Отец Михаил отдавал себе отчет, что мыслит не совсем так, как подобает мыслить священнику, а может быть, и вовсе не так. Однако кривить душой перед Богом и самим собой он не собирался: как ни крути, а в данный момент он оставался священником наполовину, временно передоверив принятие решений разбуженному последними событиями солдату. В этом был резон: нельзя всегда и во всем полагаться на одну лишь молитву, порой приходится с Божьей помощью действовать самому. Взять хоть того же Пересвета, пришедшего на ум отцу Михаилу нынче на рассвете. Ведь кабы он, монах, Божий человек, не сидел бы в седле в первой линии русских полков, а стоял на коленях в своей келье и бил земные поклоны, молясь о победе православного воинства, еще неизвестно, скольким русичам удалось бы уйти живыми с Куликова поля и на сколько нестерпимо долгих, кровавых веков задержалось бы на святой Руси ненавистное иго.
Выбросив из головы Пересвета и его роль в становлении Государства Российского, отец Михаил вдруг задумался о поселке Сплавное — не о людях, его населяющих, а о самом поселке. Обитало в нем без малого триста душ, и при этом оставалось решительно непонятным, что все они здесь, в сущности, делают, для какой такой нужды понадобилось кому-то возводить столь крупное по здешним меркам поселение в глуши, где не то что дорог — реки приличной нет! Водная артерия, по которой в Сплавное доставляли горючее и припасы, могла именоваться рекой разве что условно — не артерия, а капилляр, сплав леса по которому превращался в сущее наказание. В разгар лета, когда уровень воды в реке понижался до минимума, пройти через многочисленные пороги и перекаты могла далеко не каждая лодка, не говоря уж о судах покрупнее. Сплав леса в это время, само собой, прекращался до следующей весны, когда идущим вверх по течению катерам приходилось лавировать между скалистыми берегами и плывущими навстречу плотами. Было какое-то злонамеренное отрицание здравого смысла в самом факте, что кого-то угораздило организовать леспромхоз в самом, с точки зрения отца Михаила, неподходящем месте.
Мнение батюшки, к слову, подтверждалось не только логикой и здравым смыслом, но и естественным ходом вещей. Леспромхоз, которому поселок был обязан своим возникновением, медленно, но верно хирел на протяжении десятилетий, а когда государственные дотации прекратились, захирел, можно сказать, окончательно.

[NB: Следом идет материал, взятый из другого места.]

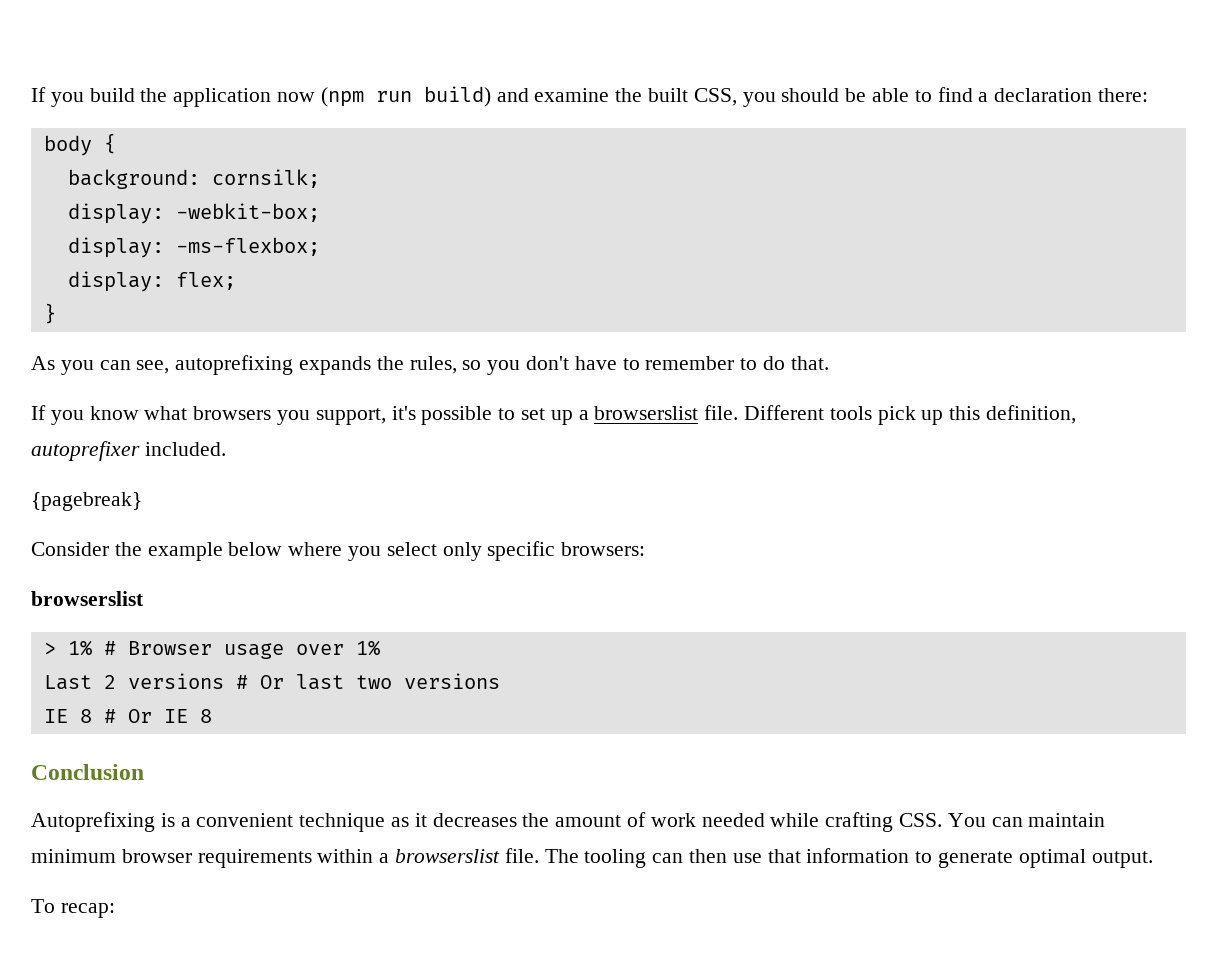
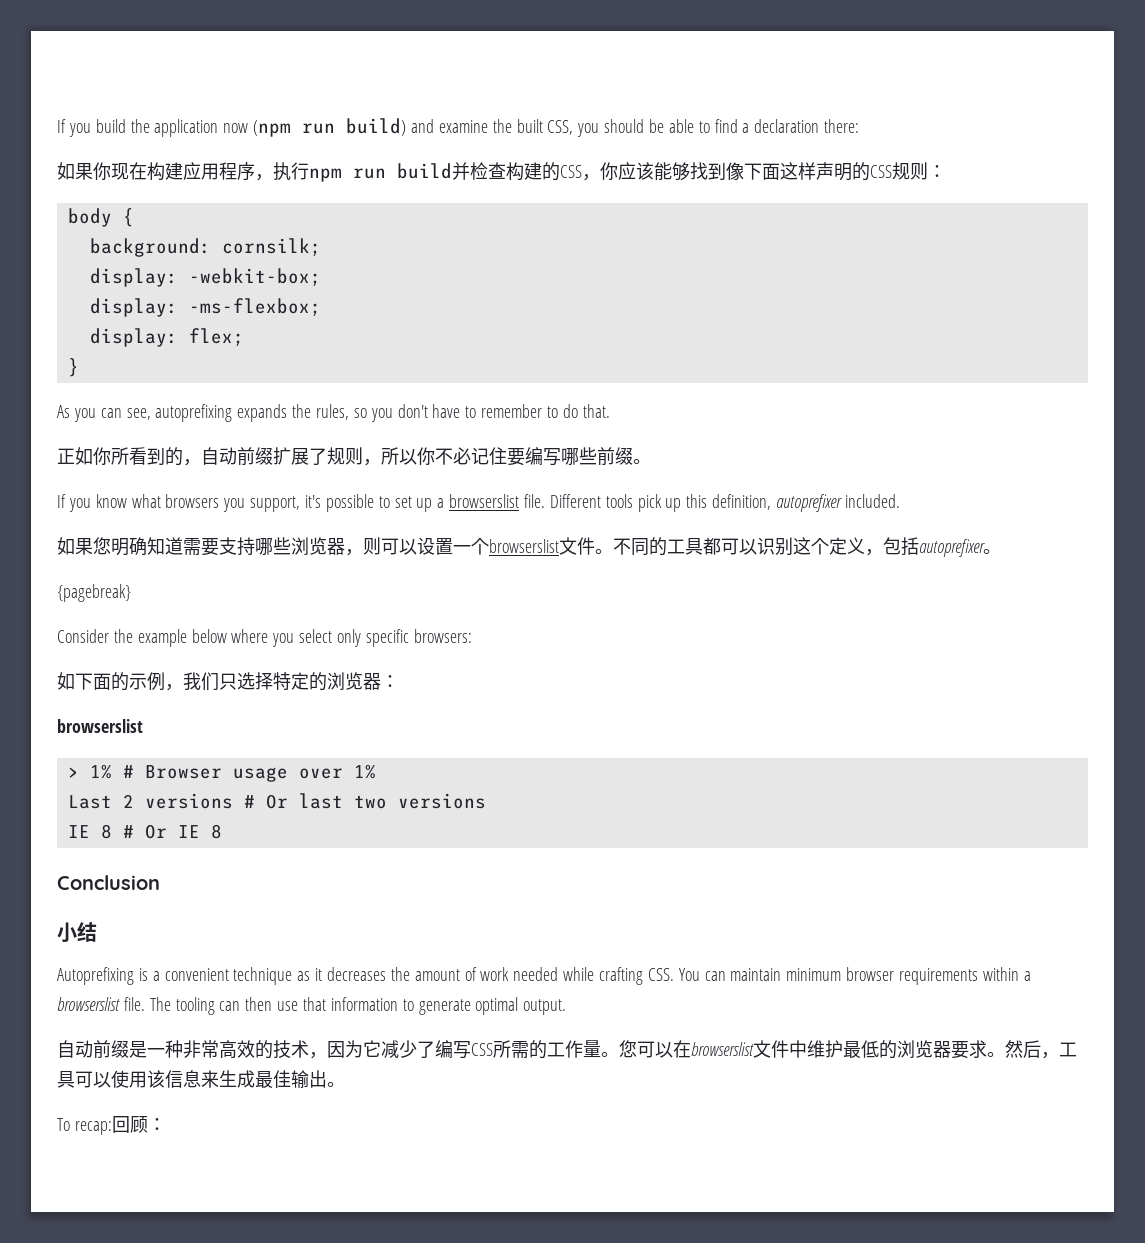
(1149, 95) none -> [57,162,946,182] // 如果你现在构建应用程序，执行npm run build并检查构建的CSS，你应该能够找到像下面这样声明的CSS规则：
(829, 363) none -> [57,447,651,466] // 正如你所看到的，自动前缀扩展了规则，所以你不必记住要编写哪些前缀。
(226, 449) none -> [57,537,1001,557] // 如果您明确知道需要支持哪些浏览器，则可以设置一个browserslist文件。不同的工具都可以识别这个定义，包括autoprefixer。
(646, 549) none -> [57,672,399,691] // 如下面的示例，我们只选择特定的浏览器：
(144, 772) none -> [57,922,97,943] // 小结
(1153, 859) none -> [57,1040,1077,1059] [57,1070,345,1089] // 自动前缀是一种非常高效的技术，因为它减少了编写CSS所需的工作量。您可以在browserslist文件中维护最低的浏览器要求。然后，工具可以使用该信息来生成最佳输出。
(115, 910) none -> [111,1116,166,1133] 回顾：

По весне еще удавалось связать и спустить по течению пару-тройку плотов, да зимой, когда замерзали болота и дороги становились проезжими, изредка добирались сюда случайные лесовозы. В остальном же население Сплавного перебивалось чем придется — браконьерствовали помаленьку, не очень-то и скрываясь, то в лесу, то на реке, в сезон ходили на подсочку, собирали живицу, а то и кедровую шишку. Ходили по грибы да ягоды, огородничали даже — правда, без особого успеха. Тем и жили — худо жили, скверно, света белого не видя, но почему-то мест этих, Богом забытых, не покидали — привыкли, что ли, приросли?
Но, независимо от чувств, испытываемых жителями Сплавного к родным местам, само возникновение поселка казалось отцу Михаилу необъяснимым. Не должны были здесь строить, но ведь построили же! Почему, зачем? Мало-помалу батюшка начал склоняться к мысли, что кто-то из тогдашнего партийного или советского руководства положил себе в карман немалую сумму, выделенную под заведомо неосуществимый проект, и для отвода глаз организовал в глуши, куда никакая инспекция без вертолета не доберется, вот этот самый леспромхоз, а при нем, само собой, поселок. Руководитель этот потом, надо полагать, ушел на повышение либо сел, а поселок, как ни странно, уцелел, остался как памятник неизбывному человечьему неразумию…
Солнце мало-помалу склонялось к лесистому западному горизонту, тени становились длиннее, а батюшка все шагал по обочине дороги, держа путь неведомо куда. По мере подъема в гору почва делалась все более каменистой, и различать на ней следы колес становилось все труднее. Отца Михаила это, впрочем, не особенно волновало, ибо свернуть грузовику здесь было некуда.
Перевалив через гребень невысокого отрога, дорога начала спускаться в полную предвечерних теней долину. Отец Михаил не знал, как долго ему придется идти — час, день или целую неделю. Его это не слишком занимало: за неимением церкви служить ему было негде, а возведение нового храма, сделавшееся ныне его первоочередной задачей, могло и подождать. Да и что толку строить — неважно, церковь это будет, жилой дом или просто курятник, — почти наверняка зная, что построенное тобой опять сожгут? Сперва надобно отыскать поджигателей, понять, с кем имеешь дело, а уж потом решать, как поступить дальше — возводить храм, писать архиерею, вызывать вертолеты со спецназом или просто убираться из Сплавного куда глаза глядят.